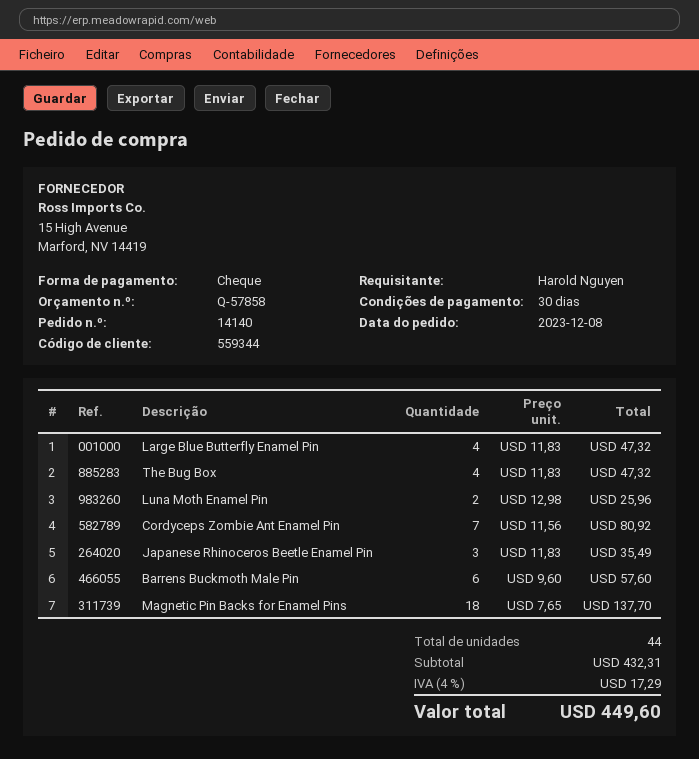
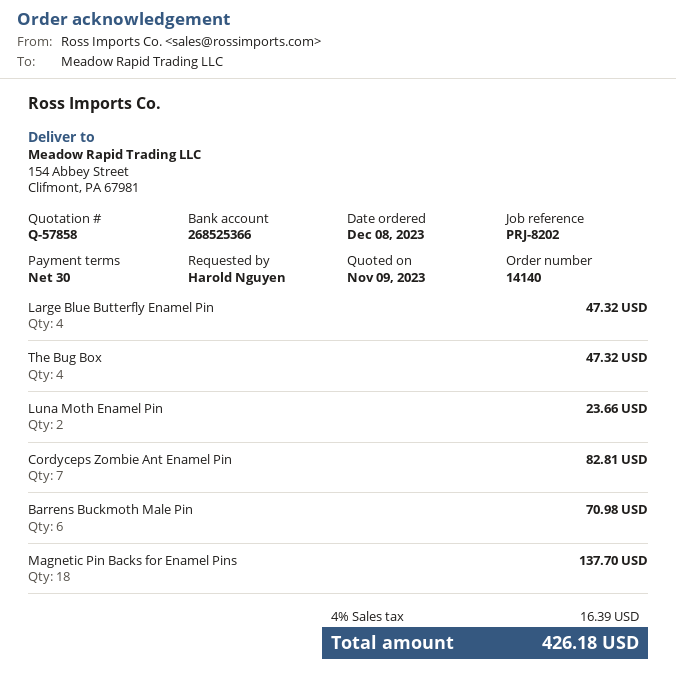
Luna Moth Enamel Pin: 2 for 25.96 -> 2 for 23.66
Cordyceps Zombie Ant Enamel Pin: 7 for 80.92 -> 7 for 82.81
Japanese Rhinoceros Beetle Enamel Pin: 3 for 35.49 -> none
Barrens Buckmoth Male Pin: 6 for 57.60 -> 6 for 70.98
tax: 4% = 17.29 -> 4% = 16.39
total: 449.60 -> 426.18

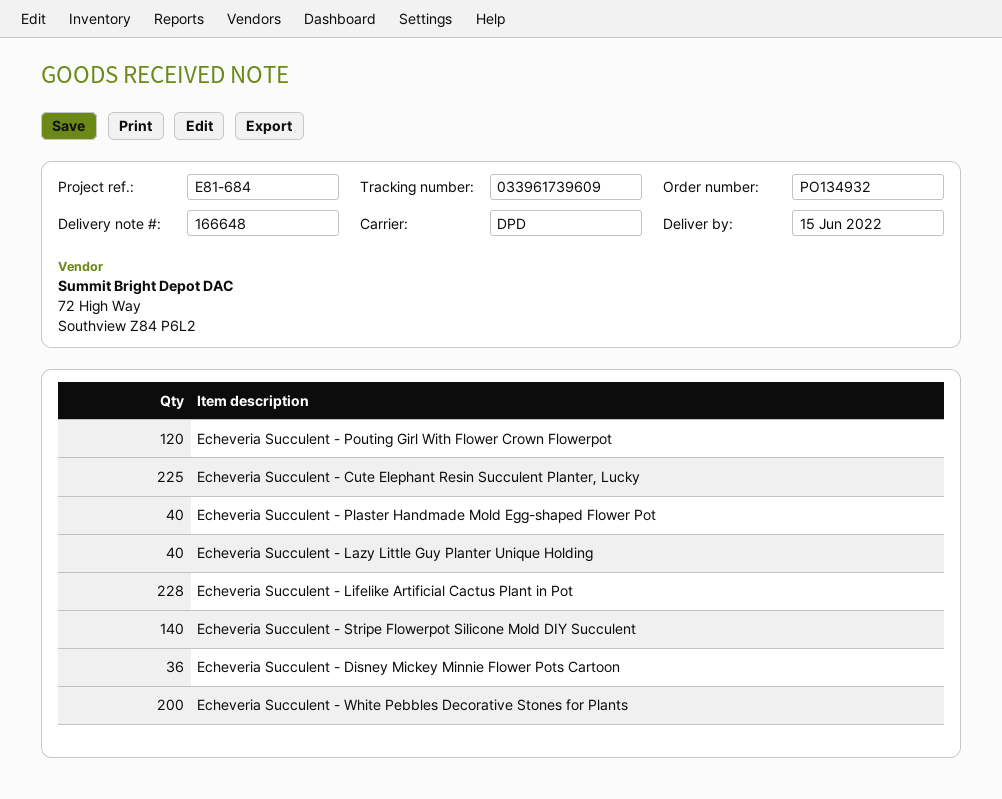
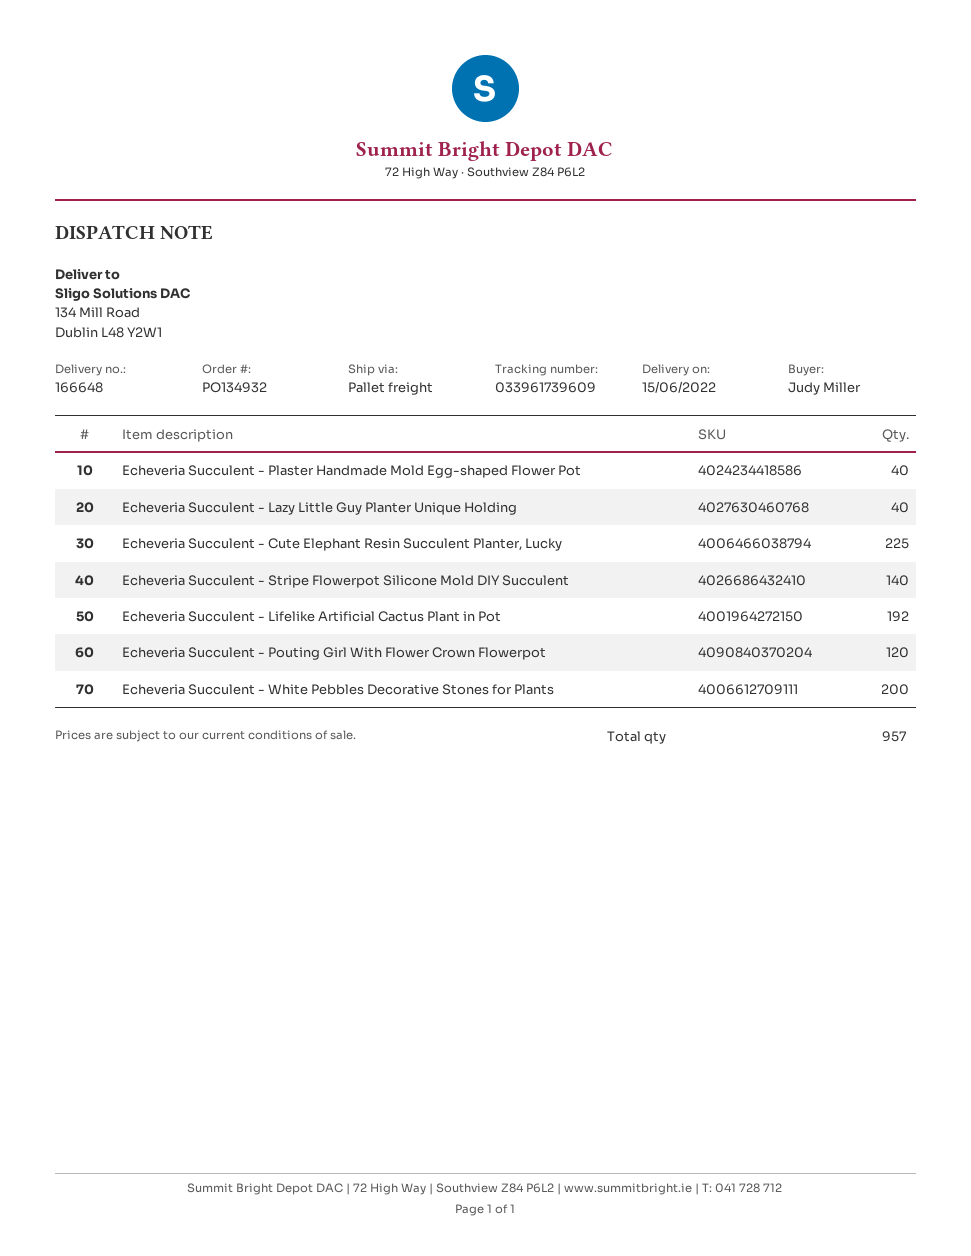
shipping method: DPD -> pallet freight
Echeveria Succulent - Lifelike Artificial Cactus Plant in Pot: 228 -> 192
Echeveria Succulent - Disney Mickey Minnie Flower Pots Cartoon: 36 -> none

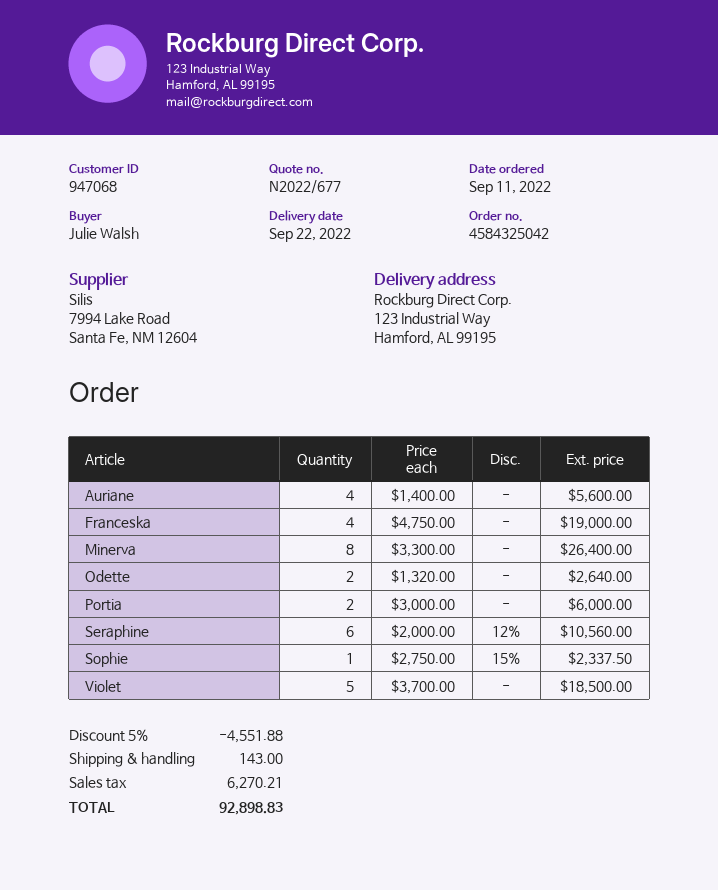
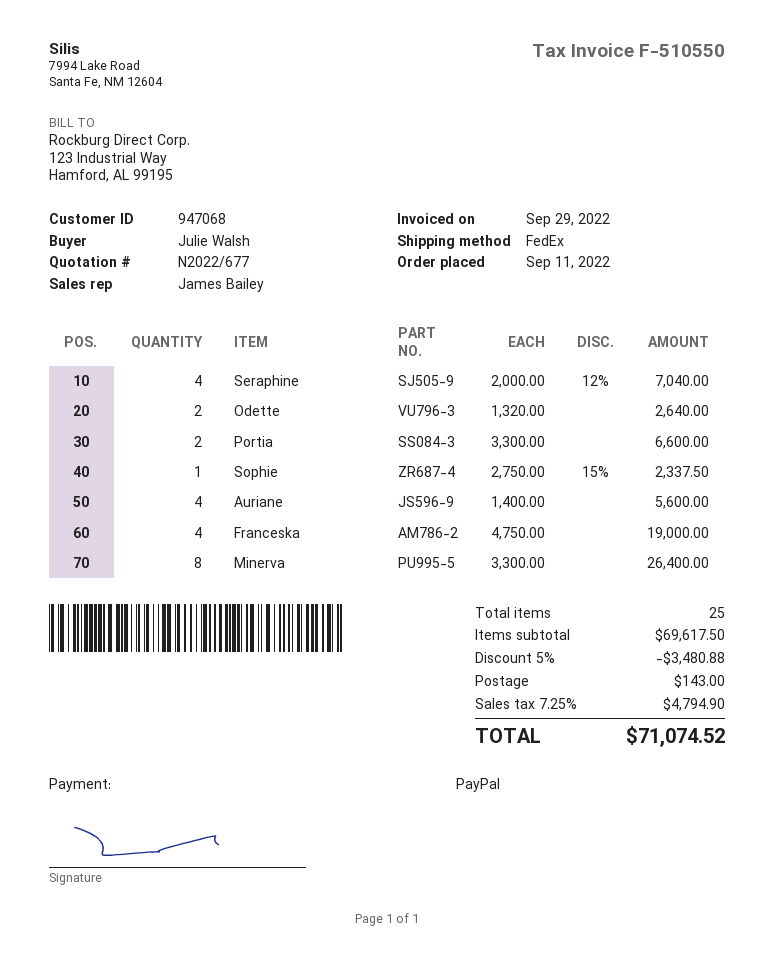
Portia: 2 x 3000.00 = 6000.00 -> 2 x 3300.00 = 6600.00
Seraphine: 6 x 2000.00 - 12% = 10560.00 -> 4 x 2000.00 - 12% = 7040.00
Violet: 5 x 3700.00 = 18500.00 -> none
discount: 5% = 4551.88 -> 5% = 3480.88
tax: 6270.21 -> 4794.90
total: 92898.83 -> 71074.52

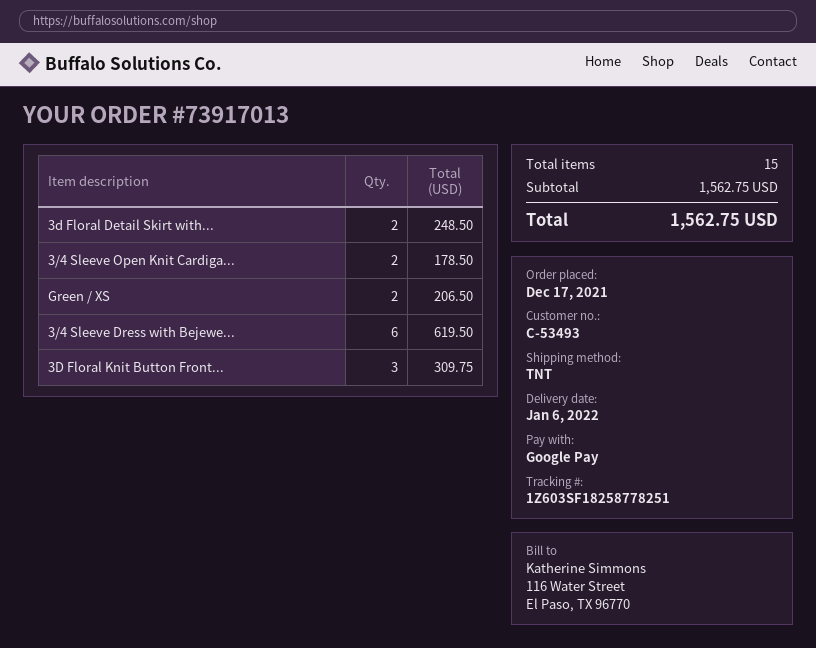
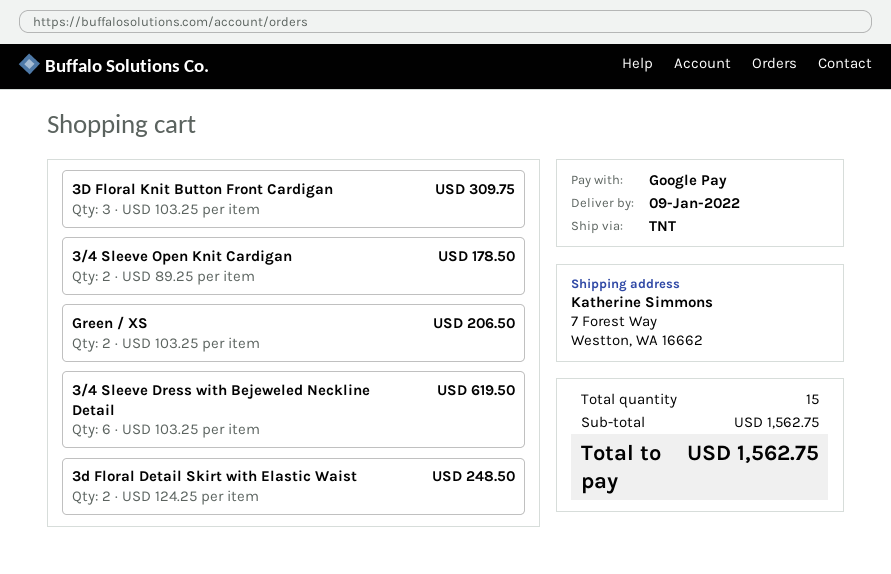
delivery date: 2022-01-06 -> 2022-01-09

• • • • • • •

→ Aim of the exercise:
Leaving the pictures out, write out every entry exactly.

→ The answer:
Luna Moth Enamel Pin: 2 for 25.96 -> 2 for 23.66
Cordyceps Zombie Ant Enamel Pin: 7 for 80.92 -> 7 for 82.81
Japanese Rhinoceros Beetle Enamel Pin: 3 for 35.49 -> none
Barrens Buckmoth Male Pin: 6 for 57.60 -> 6 for 70.98
tax: 4% = 17.29 -> 4% = 16.39
total: 449.60 -> 426.18

shipping method: DPD -> pallet freight
Echeveria Succulent - Lifelike Artificial Cactus Plant in Pot: 228 -> 192
Echeveria Succulent - Disney Mickey Minnie Flower Pots Cartoon: 36 -> none

Portia: 2 x 3000.00 = 6000.00 -> 2 x 3300.00 = 6600.00
Seraphine: 6 x 2000.00 - 12% = 10560.00 -> 4 x 2000.00 - 12% = 7040.00
Violet: 5 x 3700.00 = 18500.00 -> none
discount: 5% = 4551.88 -> 5% = 3480.88
tax: 6270.21 -> 4794.90
total: 92898.83 -> 71074.52

delivery date: 2022-01-06 -> 2022-01-09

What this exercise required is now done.